In my haste, I had forgotten to check my card prior to leaving home. To my dismay, the ERP charge at that point was $2.
Thus, I had committed a traffic offence unwittingly.
That night, I checked if I could make an immediate restitution for my mistake, but I could not find any violation notice online.
And this was the case for the next five days, which, by then, would have resulted in me having to pay a fine of $10 on top of the $2 ERP charge. Simply put, I was being fined for my carelessness.
Currently, the only available option to link my in-vehicle unit to my bank account is through EZ-Pay, a system which pre-authorises a charge of $50 once every five days, but takes seven days to release this pre-authorised amount should it not be utilised.

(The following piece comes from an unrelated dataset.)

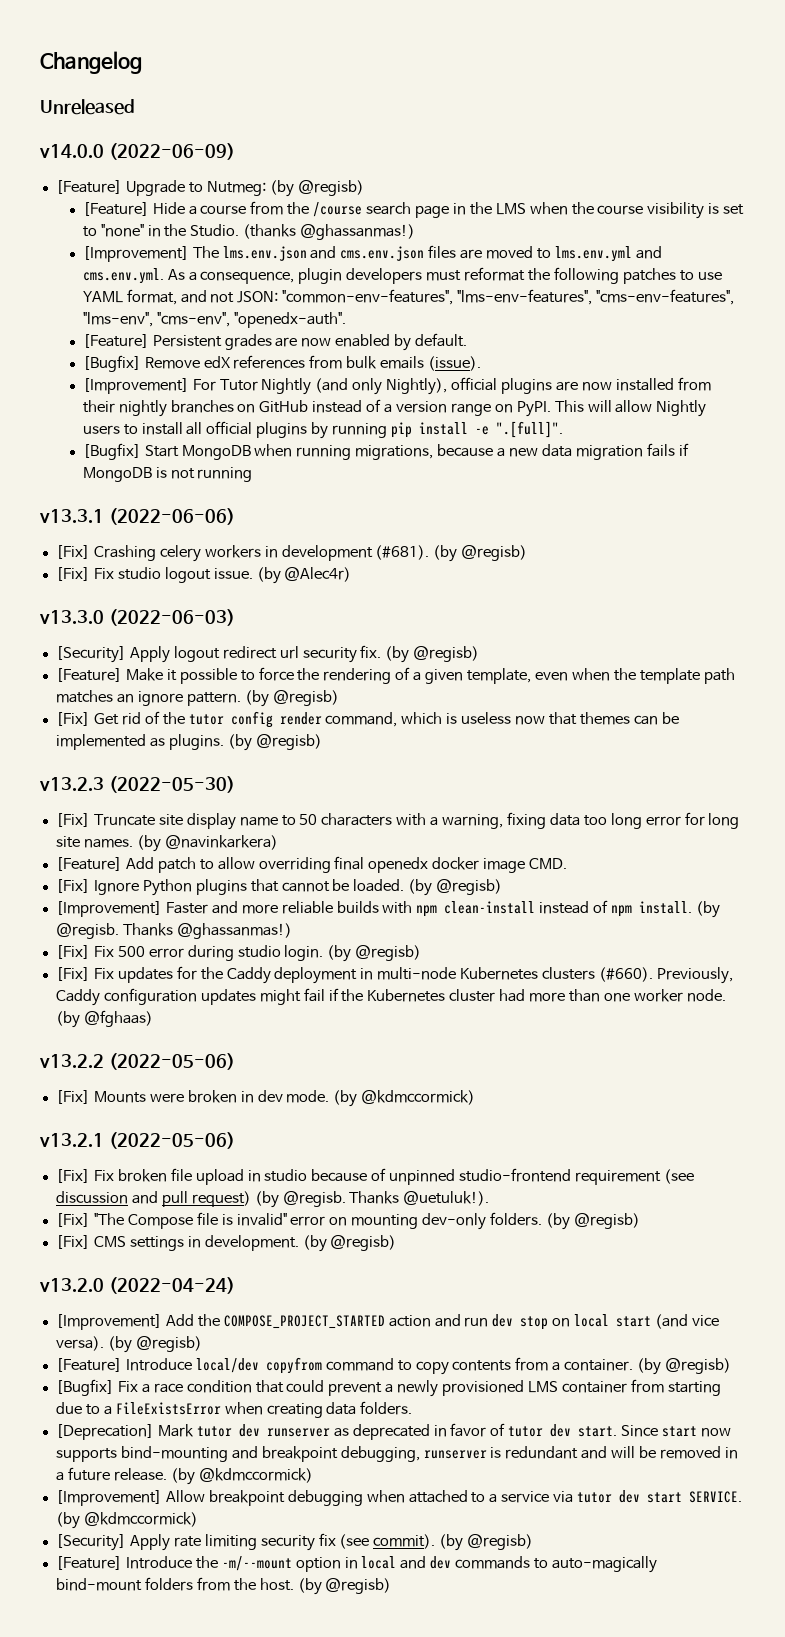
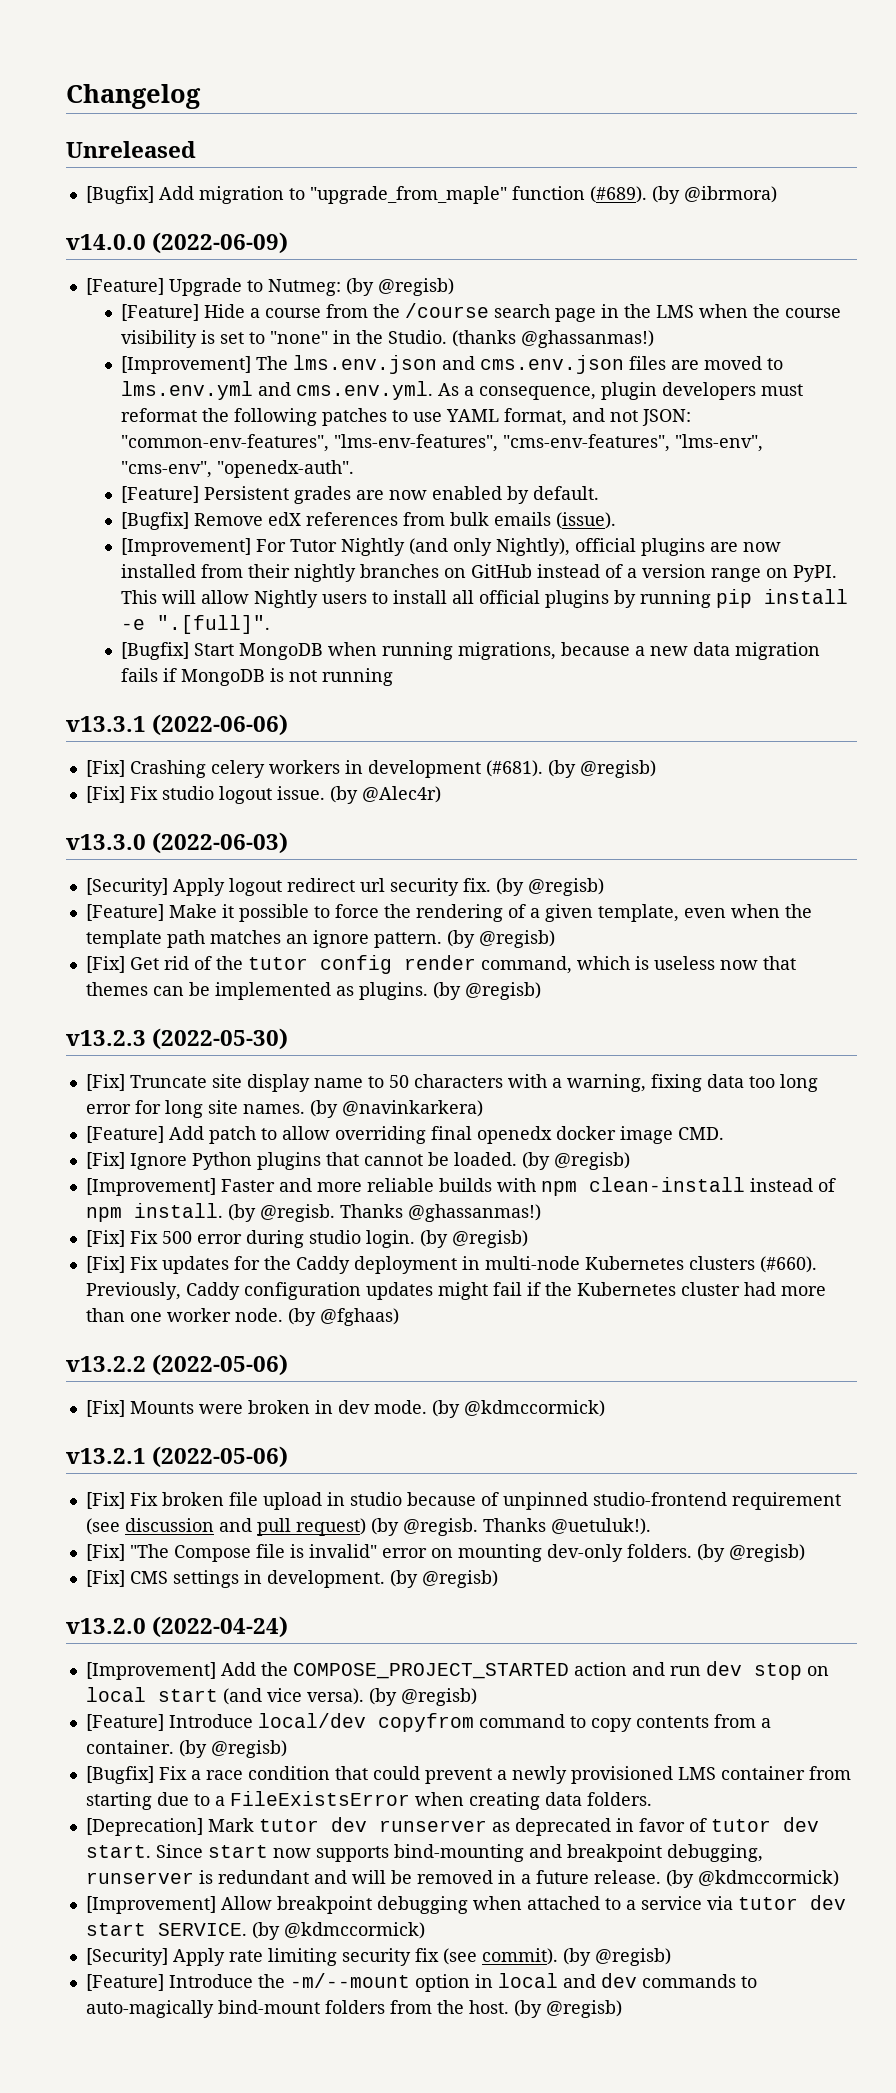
+ [Bugfix] Add migration to "upgrade_from_maple" function (#689). (by @ibrmora)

This is not the most effective way to move towards becoming a Smart Nation.
A truly Smart Nation would be able to make full use of modern day technology to efficiently run its policies, with minimal disruption and hassle to its residents.
Today, drivers still have to use their ATM cards to top up their CashCards, effectively transferring funds from one card to another, just so that they can pay their dues for using the roads.
And they have to wait five days to pay their road fines.
There must be a more efficient way to utilise drivers' time and money better, and a 48-hour grace period ought to be extended to anyone who crosses the ERP gantries with insufficient funds in their CashCards.